PLANS for a £150million new hospital near Basingstoke, which will treat tens of thousands of critically-ill patients each year, have moved a step closer.

As previously reported by The Gazette, Mary Edwards – chief executive of Hampshire Hospitals NHS Foundation Trust (HHFT) – revealed last month that the new Critical Treatment Hospital (CTH) is set to be built alongside a new £18.5m cancer treatment centre, on land at North Waltham near junction 7 of the M3.

HHFT – which also runs hospitals in Andover and Winchester – has now submitted an application to Basingstoke and Deane Borough Council for a “scoping opinion” for the proposed CTH planned for land west of Ganderdown Copse, off the A30.

The trust is planning to submit a full planning application in March. If approved, building work on the CTH should begin in 2016 and it would open by the end of 2018.

As part of the plans, the CTH, cancer treatment centre, central pathology laboratory, ambulance station, energy centre and a helicopter landing pad would be built if the plans are approved.

In addition, 866 car parking spaces are proposed for staff and members of the public at the site.

The application says: “As part of this work, the trust is proposing to centralise services for the most critically-ill and highest risk patients in a new Critical Treatment Hospital that would have consultants on site 24 hours a day, seven days a week.

“This would change the location of services provided to care for those with heart attacks, strokes or those who have suffered life-threatening injuries in a serious road accident, for example.”

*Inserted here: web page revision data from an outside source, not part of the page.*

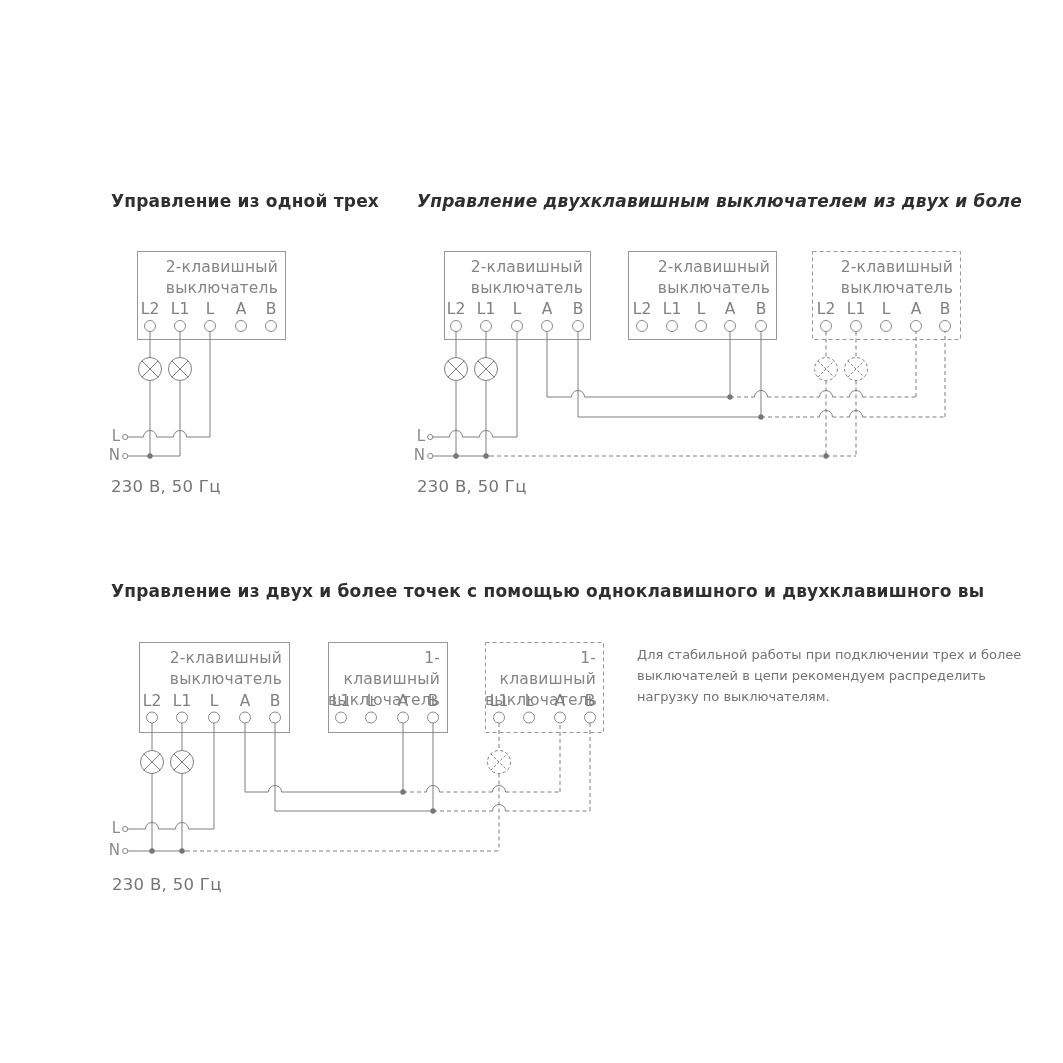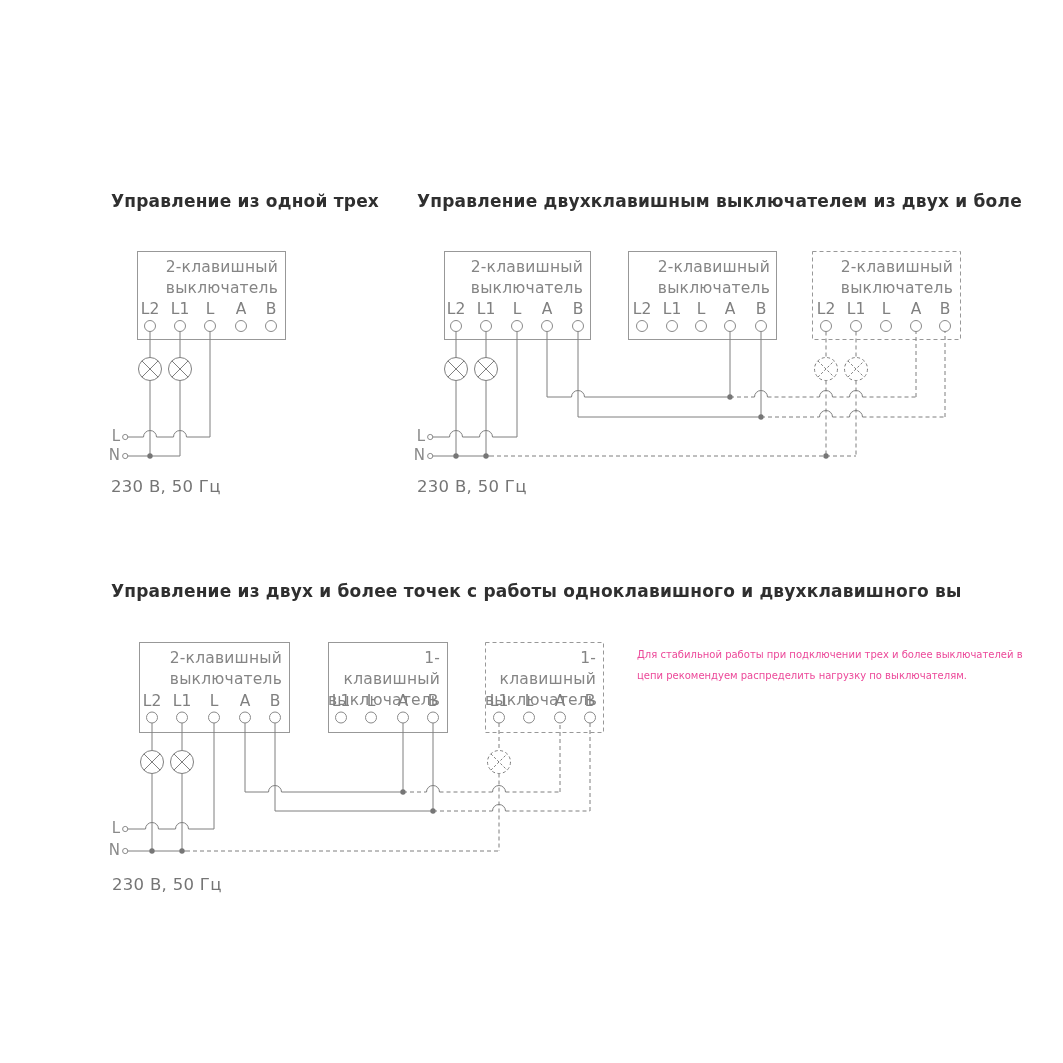--- a/index.html
+++ b/index.html
@@ -8,21 +8,21 @@
     font-family:"DejaVu Sans","Liberation Sans",sans-serif;
   }
   .heading{position:absolute;font-size:17px;font-weight:bold;color:#2f2f2f;
     letter-spacing:.2px;white-space:nowrap;line-height:20px;}
   .box-title{position:absolute;font-size:15.5px;line-height:21px;color:#858585;
     text-align:right;padding-right:7px;box-sizing:border-box;letter-spacing:.2px;}
   .term{position:absolute;transform:translateX(-50%);font-size:15.5px;line-height:16px;
     color:#808080;white-space:nowrap;text-align:right;}
   .ln{position:absolute;width:24px;text-align:right;font-size:15px;line-height:17px;color:#8a8a8a;}
   .voltage{position:absolute;font-size:16.5px;color:#757575;letter-spacing:.3px;white-space:nowrap;}
-  .note{position:absolute;font-size:10px;line-height:21px;color:#ec4899;}
+  .note{position:absolute;font-size:13px;line-height:21px;color:#737373;}
   svg.wires{position:absolute;left:0;top:0;}
 </style>
 </head>
 <body>
 
 <svg class="wires" width="1063" height="1063" viewBox="0 0 1063 1063">
 
   <g stroke="#7f7f7f" fill="none" stroke-width="1">
     <rect x="137.5" y="251.5" width="148" height="88" stroke="#989898"></rect>
     <g fill="#ffffff" stroke="#8a8a8a">
@@ -173,22 +173,22 @@
         <circle cx="182" cy="851" r="2.7"></circle>
     </g>
     <g fill="#ffffff" stroke="#8a8a8a">
       <circle cx="125.2" cy="829" r="2.6"></circle>
         <circle cx="125.2" cy="851" r="2.6"></circle>
     </g>
   </g>
 </svg>
 
 <div class="heading" style="left:111px;top:191px;">Управление из одной трех</div>
-<div class="heading" style="left:417px;top:191px;">Управление двухклавишным выключателем из двух и боле</div>
-<div class="heading" style="left:111px;top:581px;">Управление из двух и более точек с работы одноклавишного и двухклавишного вы</div>
+<div class="heading" style="left:417px;top:191px;font-style:italic;">Управление двухклавишным выключателем из двух и боле</div>
+<div class="heading" style="left:111px;top:581px;">Управление из двух и более точек с помощью одноклавишного и двухклавишного вы</div>
 
 <div class="box-title" style="left:137px;top:257px;width:148px;">2-клавишный выключатель</div>
 <span class="term" style="left:150px;top:301px;">L2</span>
 <span class="term" style="left:180px;top:301px;">L1</span>
 <span class="term" style="left:210px;top:301px;">L</span>
 <span class="term" style="left:241px;top:301px;">A</span>
 <span class="term" style="left:271px;top:301px;">B</span>
 <span class="ln" style="left:96px;top:428px;">L</span>
 <span class="ln" style="left:96px;top:447px;">N</span>
 <div class="voltage" style="left:111px;top:477px;">230 В, 50 Гц</div>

It adds: “The new hospital would provide care for all children across north and central Hampshire who are ill enough to need an overnight hospital stay.

“The Critical Treatment Hos-pital would also have a centralised obstetric labour unit and midwifery-led birthing centre alongside it.

“The ward would provide care for mothers who need, or choose, to have specialist medical care in labour, and the centre would provide for women who would like the reassurance of specialist medical care on site.”